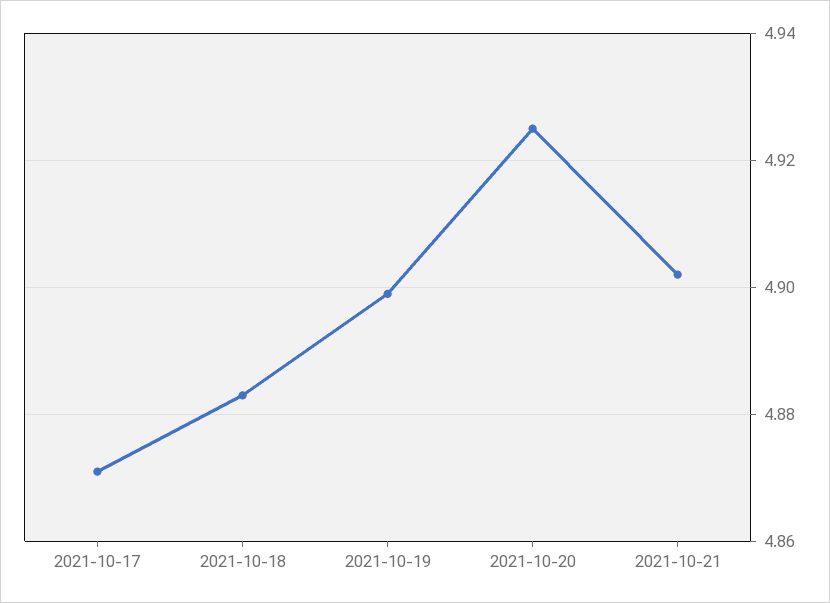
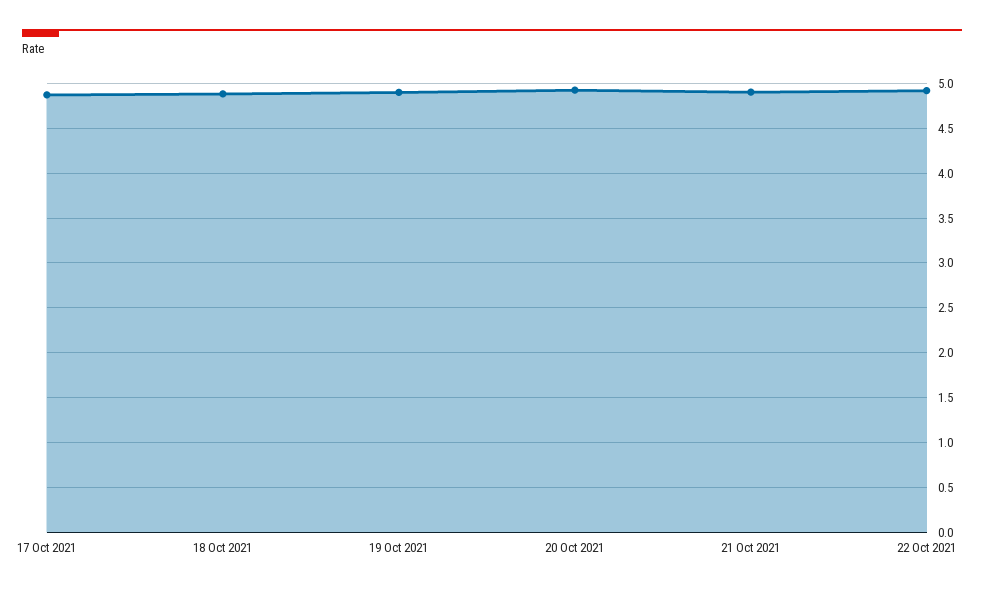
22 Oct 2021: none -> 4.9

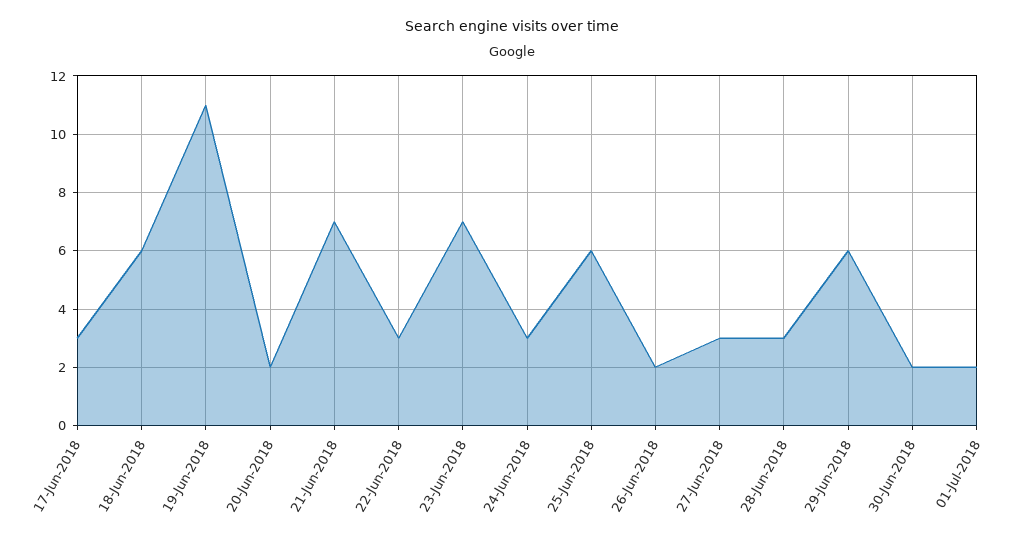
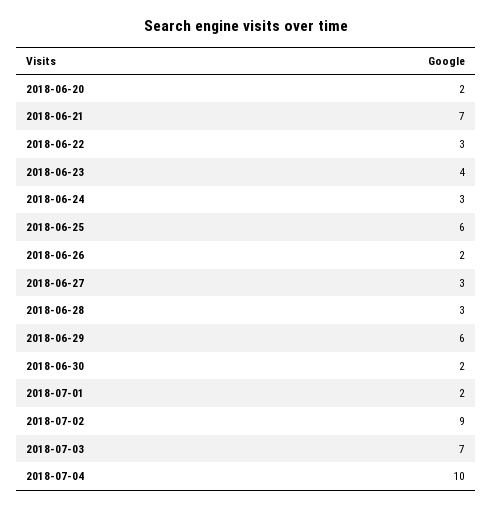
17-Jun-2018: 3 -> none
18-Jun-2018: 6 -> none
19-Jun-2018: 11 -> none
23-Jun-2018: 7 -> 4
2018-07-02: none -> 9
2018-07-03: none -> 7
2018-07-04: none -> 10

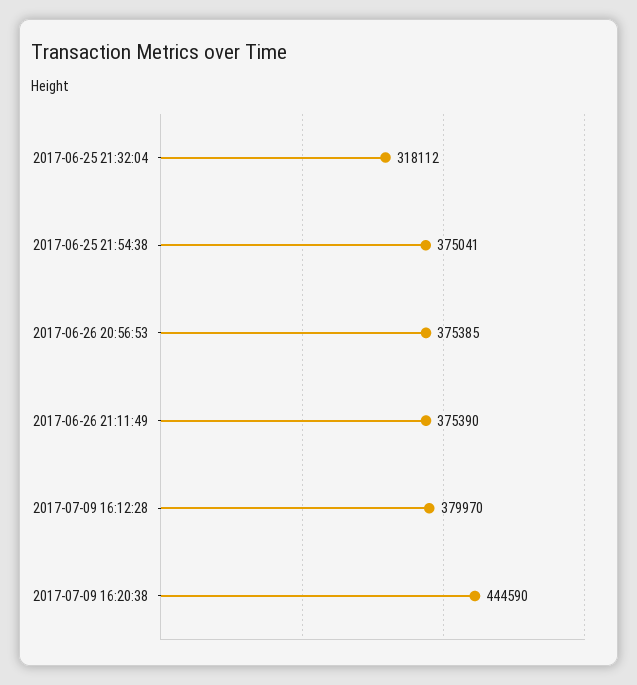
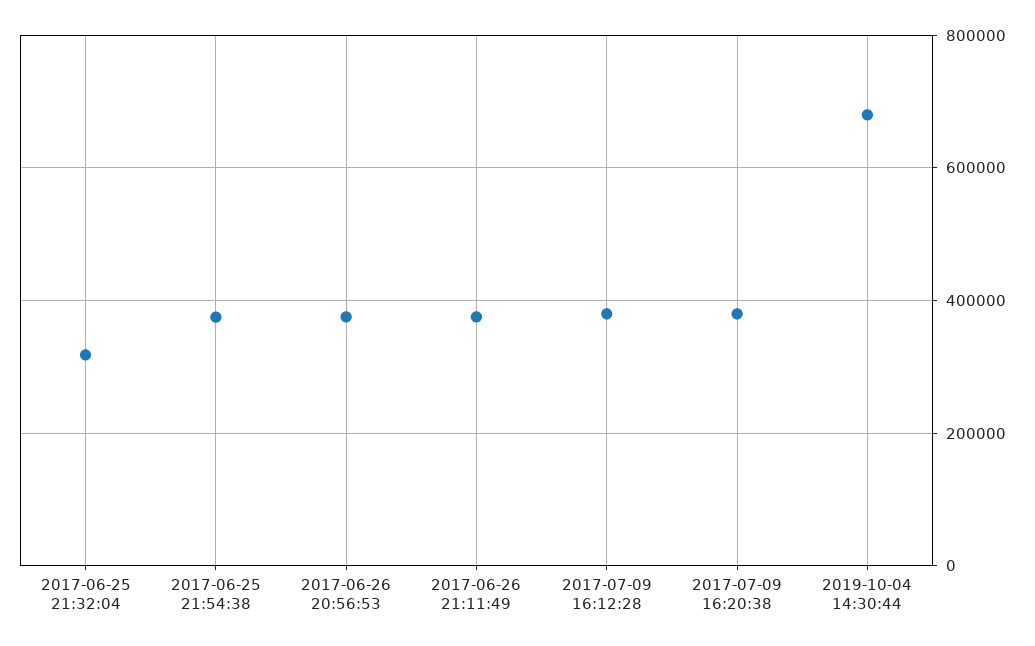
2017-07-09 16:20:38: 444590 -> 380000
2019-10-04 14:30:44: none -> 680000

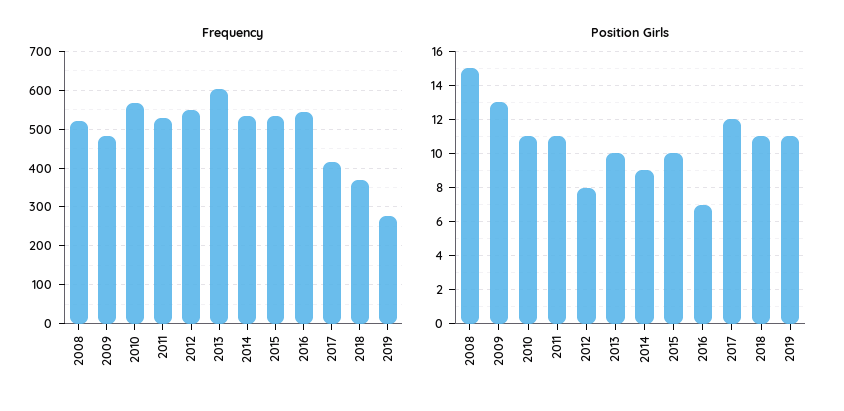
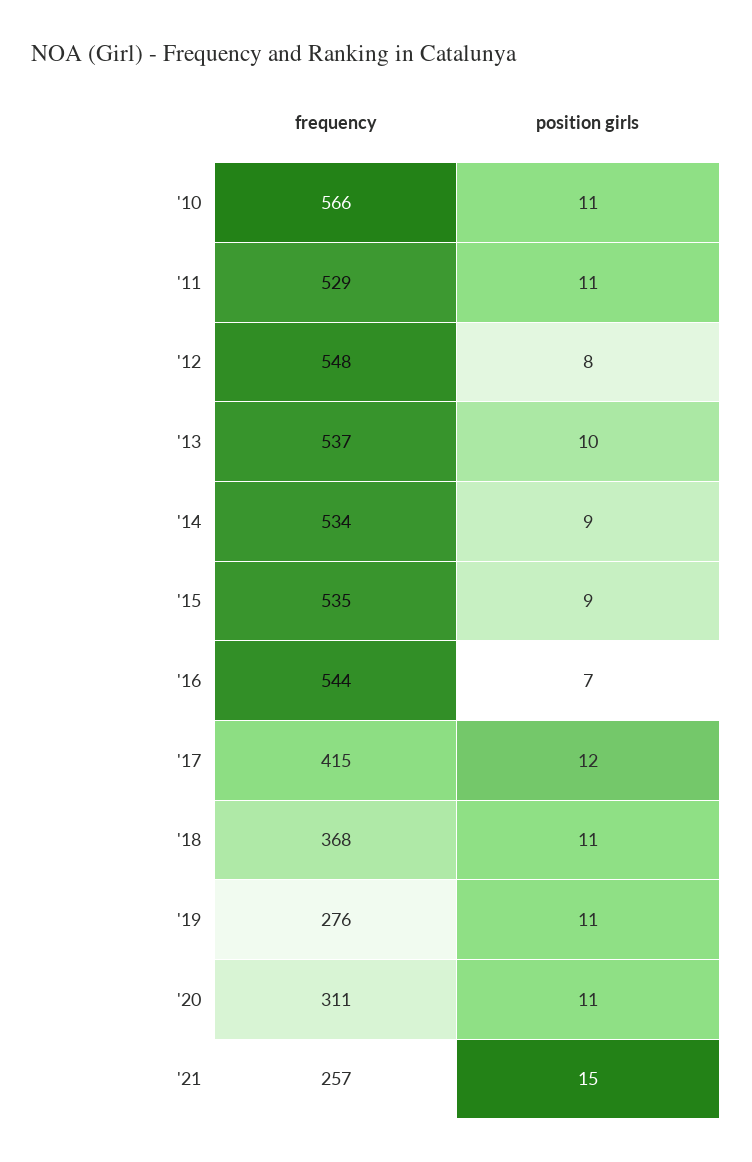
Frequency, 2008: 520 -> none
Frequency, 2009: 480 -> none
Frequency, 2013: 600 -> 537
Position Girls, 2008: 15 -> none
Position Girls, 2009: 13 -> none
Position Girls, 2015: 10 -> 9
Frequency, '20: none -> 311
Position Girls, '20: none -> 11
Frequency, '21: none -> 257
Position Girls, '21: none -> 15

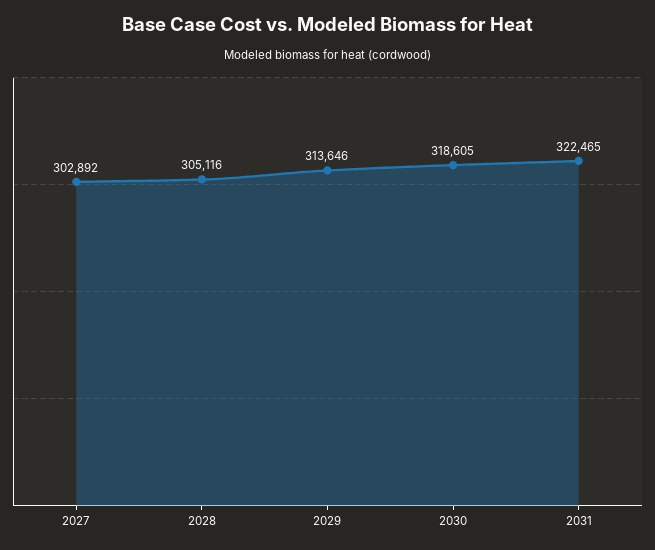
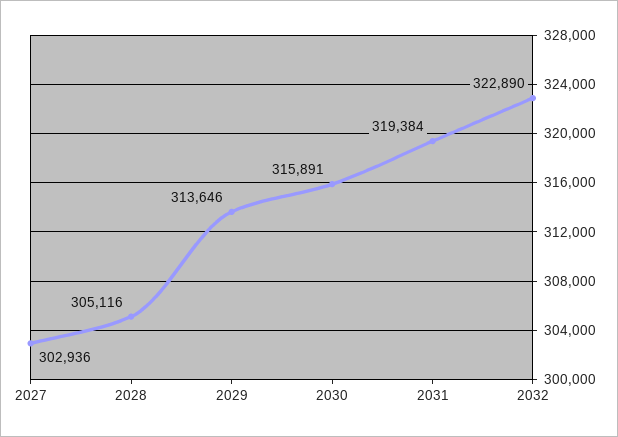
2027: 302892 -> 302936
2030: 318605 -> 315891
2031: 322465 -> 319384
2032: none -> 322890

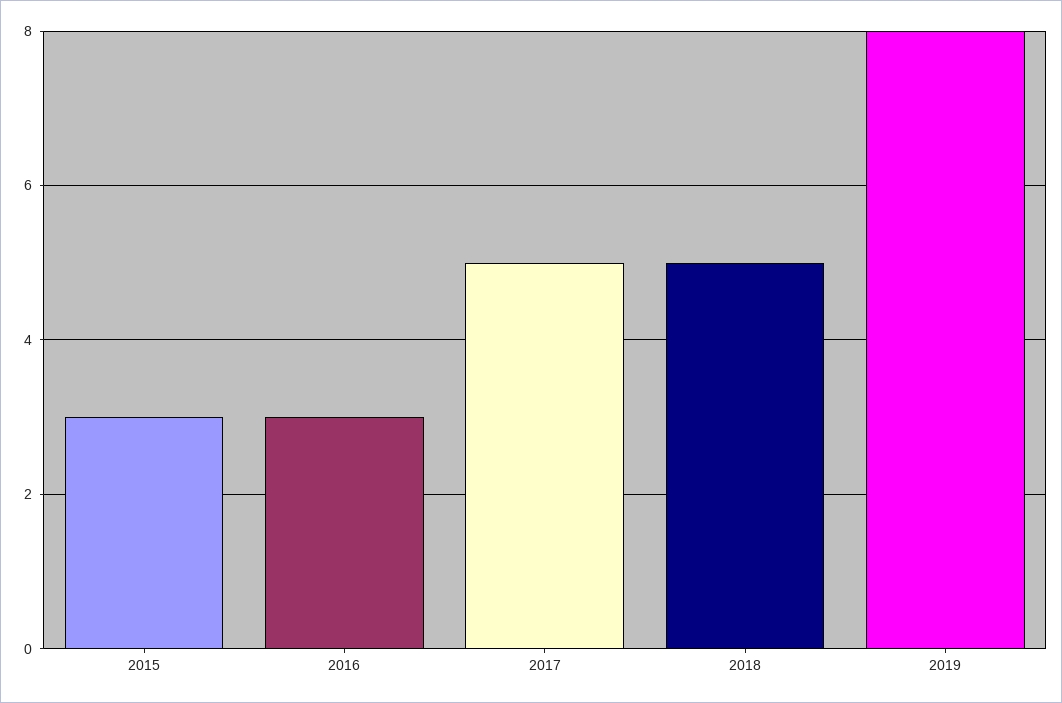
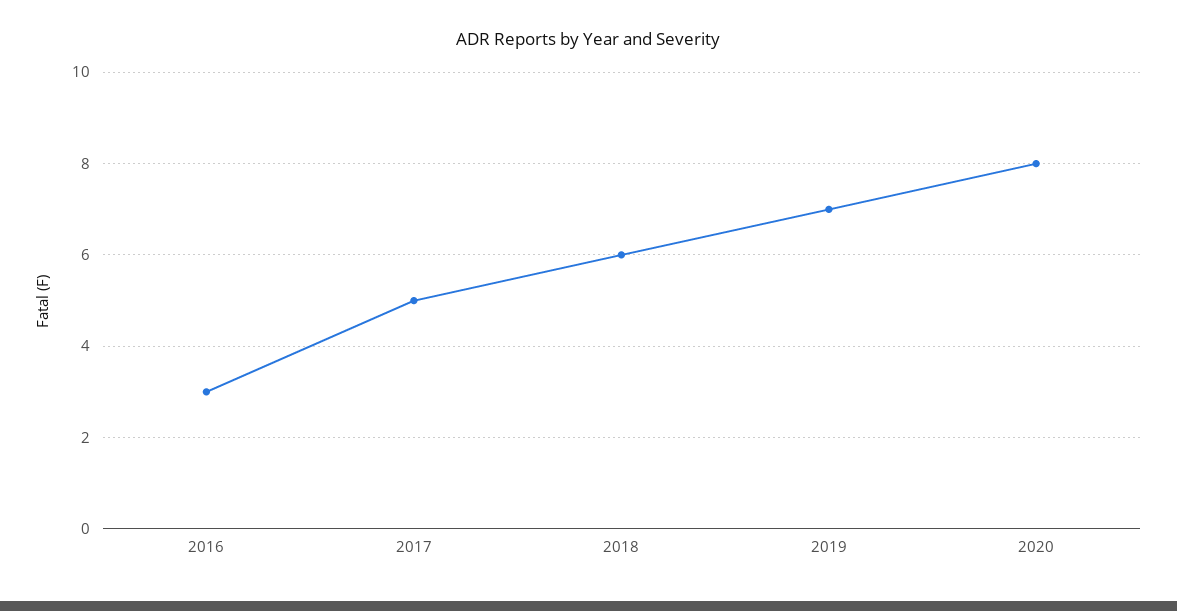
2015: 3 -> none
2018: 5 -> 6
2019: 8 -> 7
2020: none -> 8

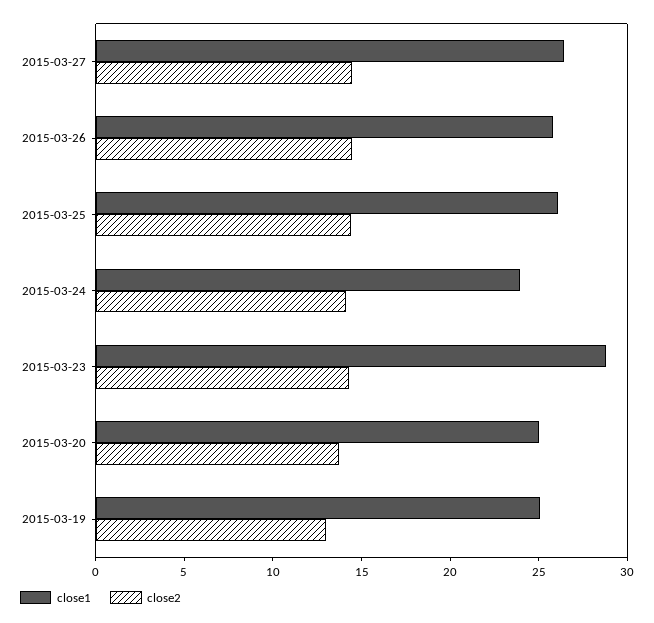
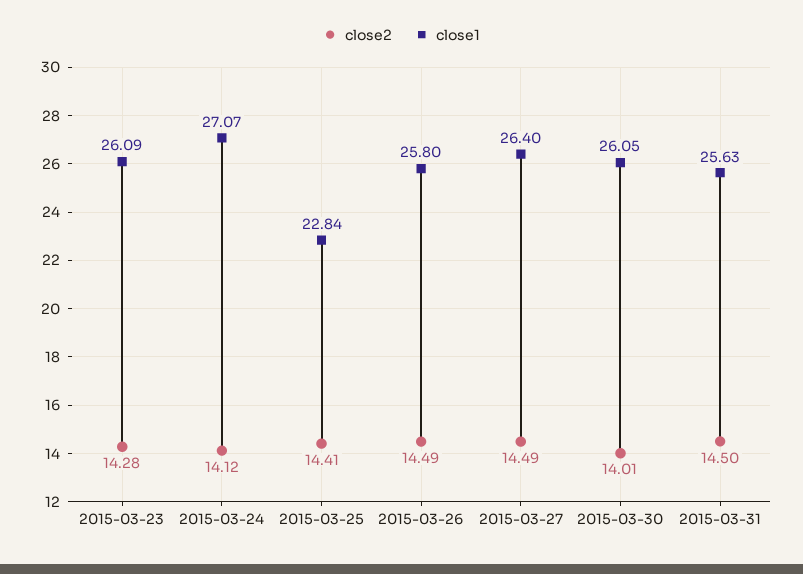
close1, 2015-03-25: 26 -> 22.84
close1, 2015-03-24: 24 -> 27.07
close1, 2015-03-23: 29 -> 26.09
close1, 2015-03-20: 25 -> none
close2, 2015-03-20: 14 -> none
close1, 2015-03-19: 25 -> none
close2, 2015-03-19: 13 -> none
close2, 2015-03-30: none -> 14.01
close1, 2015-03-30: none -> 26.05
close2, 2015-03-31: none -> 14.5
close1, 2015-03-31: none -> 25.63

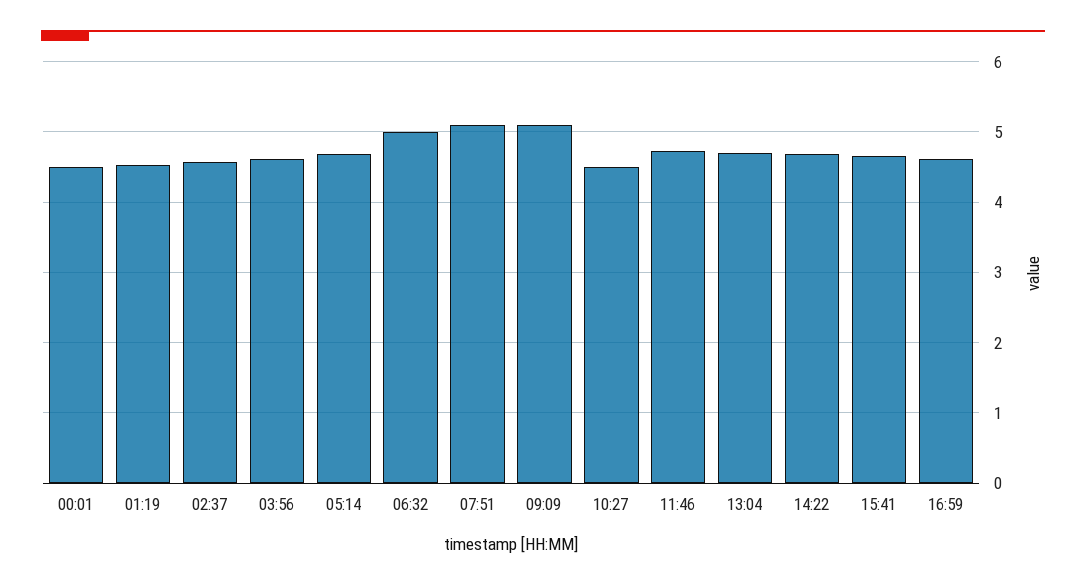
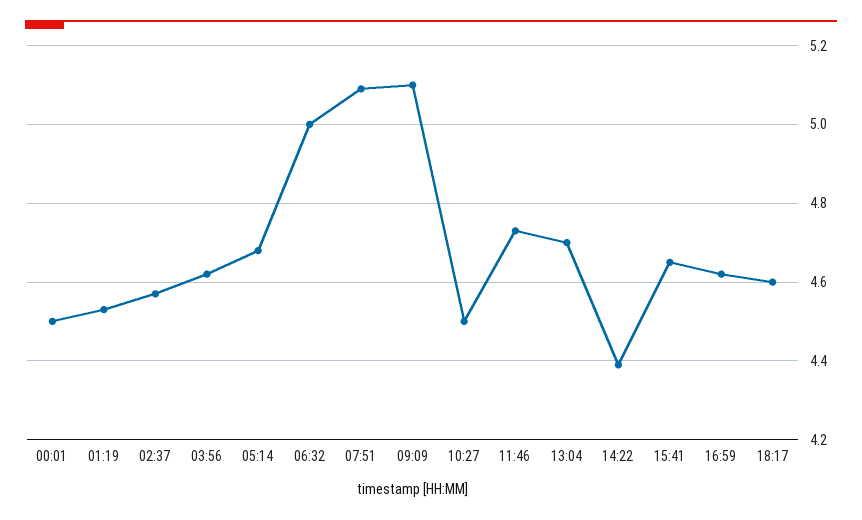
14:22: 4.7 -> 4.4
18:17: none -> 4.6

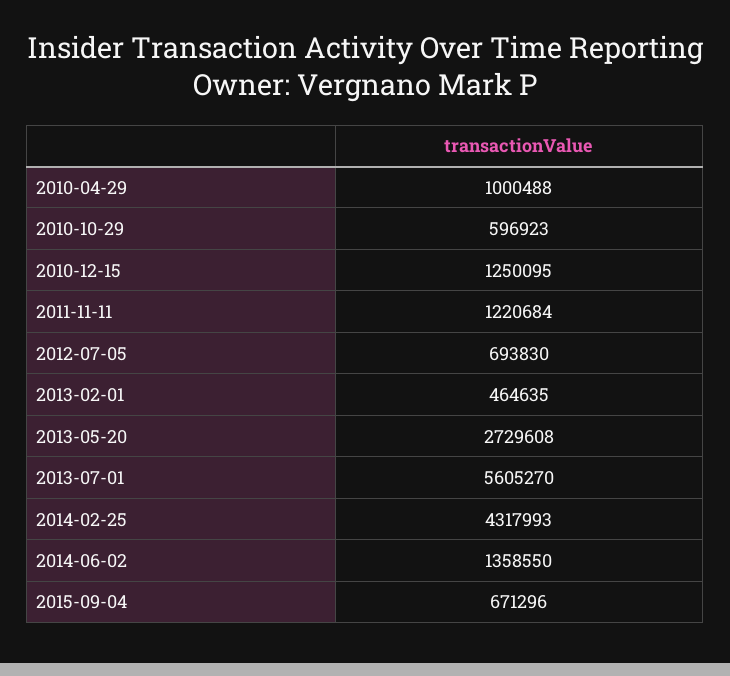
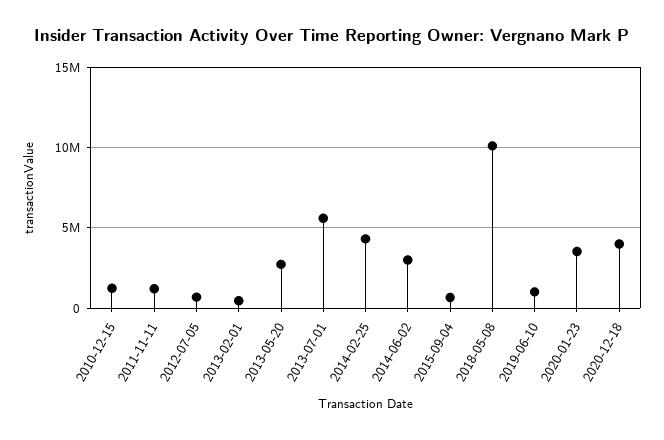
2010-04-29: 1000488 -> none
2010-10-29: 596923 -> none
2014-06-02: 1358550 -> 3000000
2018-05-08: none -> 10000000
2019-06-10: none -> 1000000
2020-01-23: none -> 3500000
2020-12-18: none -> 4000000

● ● ●

Work order =
Find the lines of the material that hold the word "Girls" and report their count alone.

Output for this task =
5